Patients with A+B+C-adherent management were more likely to receive acenocoumarol (P <0.001), warfarin (P <0.001), dabigatran (P <0.001), rivaroxaban (P <0.001), and apixaban (P <0.001) (Table 2). Only one patient had a history of percutaneous left atrial appendage closure.
Adherence to recommendations on stroke prevention from the ABC pathway
Data on A-adherent management were available for 2671 patients (98.5%). Among patients with a CHA2DS2-VASc score of 0 (men) or 1 (women), 70 (53.0%) received OAC alone, 12 (9.2%) used SAPT alone, 1 (0.7%) used DAPT alone, 5 (3.8%) used dual antithrombotic therapy, and 44 (33.3%) received no antithrombotic therapy (Supplementary material, Table S1).
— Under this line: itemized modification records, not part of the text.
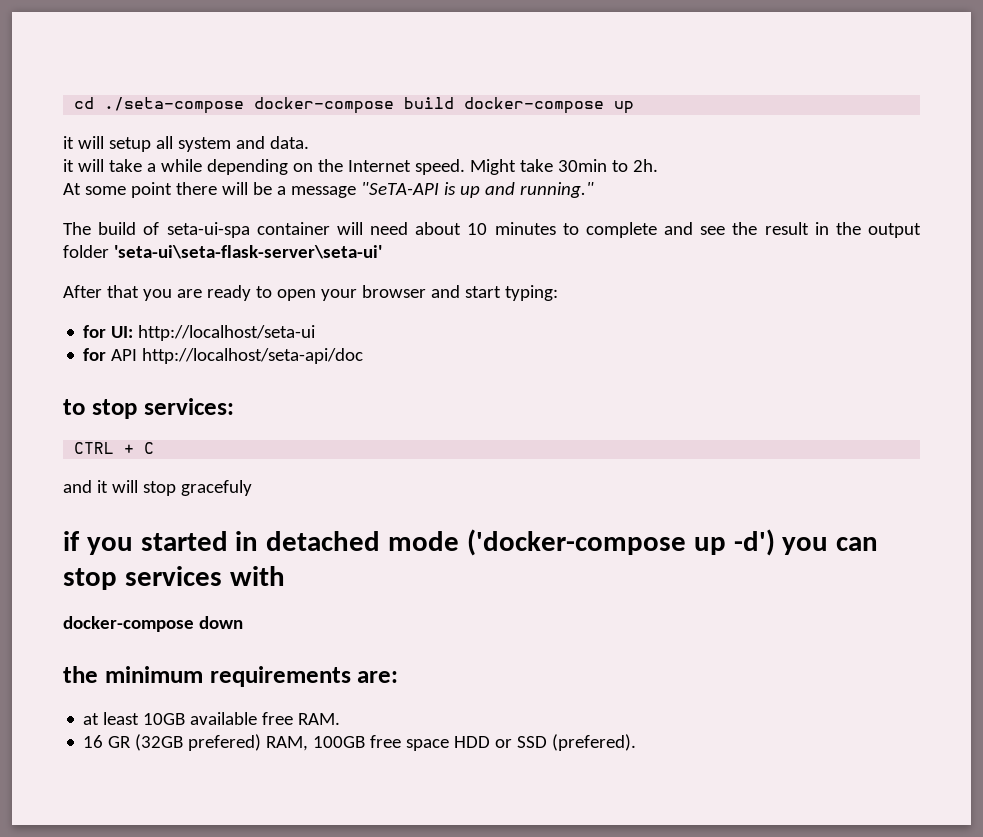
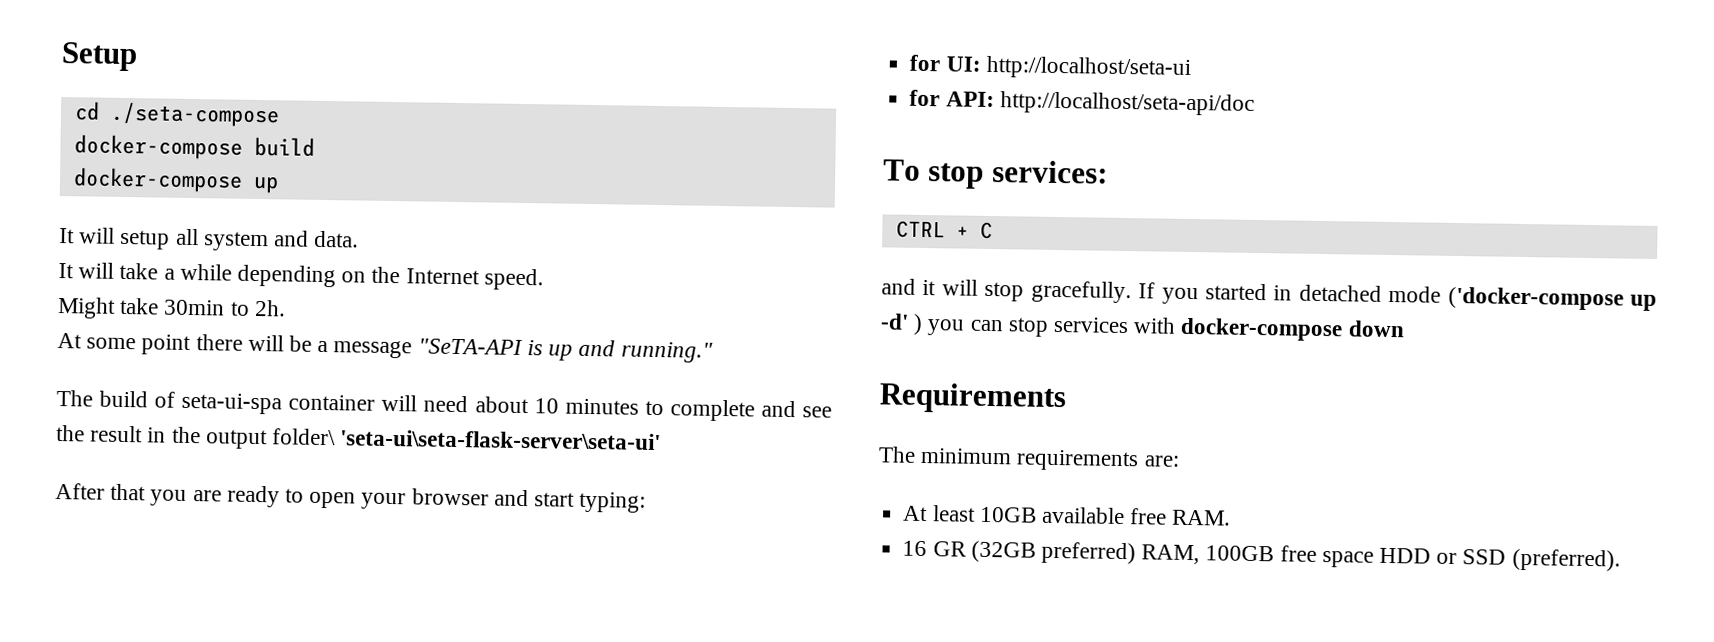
+ Setup
- cd ./seta-compose docker-compose build docker-compose up
+ cd ./seta-compose
+ docker-compose build
+ docker-compose up
- it will setup all system and data.
+ It will setup all system and data.
- it will take a while depending on the Internet speed. Might take 30min to 2h.
+ It will take a while depending on the Internet speed.
+ Might take 30min to 2h.
- The build of seta-ui-spa container will need about 10 minutes to complete and see the result in the output folder 'seta-ui\seta-flask-server\seta-ui'
+ The build of seta-ui-spa container will need about 10 minutes to complete and see the result in the output folder\ 'seta-ui\seta-flask-server\seta-ui'
- for API http://localhost/seta-api/doc
+ for API: http://localhost/seta-api/doc
- to stop services:
+ To stop services:
- and it will stop gracefuly
- if you started in detached mode ('docker-compose up -d') you can stop services with
- docker-compose down
+ and it will stop gracefully. If you started in detached mode ('docker-compose up -d' ) you can stop services with docker-compose down
- the minimum requirements are:
+ Requirements
+ The minimum requirements are:
- at least 10GB available free RAM.
+ At least 10GB available free RAM.
- 16 GR (32GB prefered) RAM, 100GB free space HDD or SSD (prefered).
+ 16 GR (32GB preferred) RAM, 100GB free space HDD or SSD (preferred).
Among patients with high stroke risk (CHA2DS2-VASc score ≥2), 1048 (59.9%) received OAC alone, 214 (12.2%) used SAPT alone, 88 (5.0%) used DAPT alone, 190 (10.9%) received dual antithrombotic therapy, 68 (3.5%) used triple antithrombotic therapy, and 143 (8.5%) had no antithrombotic therapy (Supplementary material, Figure S1).
HAS-BLED score strata are presented in the Supplementary material, Figure S2. Among patients with HAS-BLED score of less than 3, 98 (7.4%) received dual antithrombotic therapy, whilst of those with HAS-BLED score of 3 or higher, 80 (12.7%) were treated with dual antithrombotic therapy.
The mean (SD) most recent INR was 2.42 (1) in patients on VKA, and in 522 patients (55.2%) the INR value was within therapeutic range (from 2 to 3).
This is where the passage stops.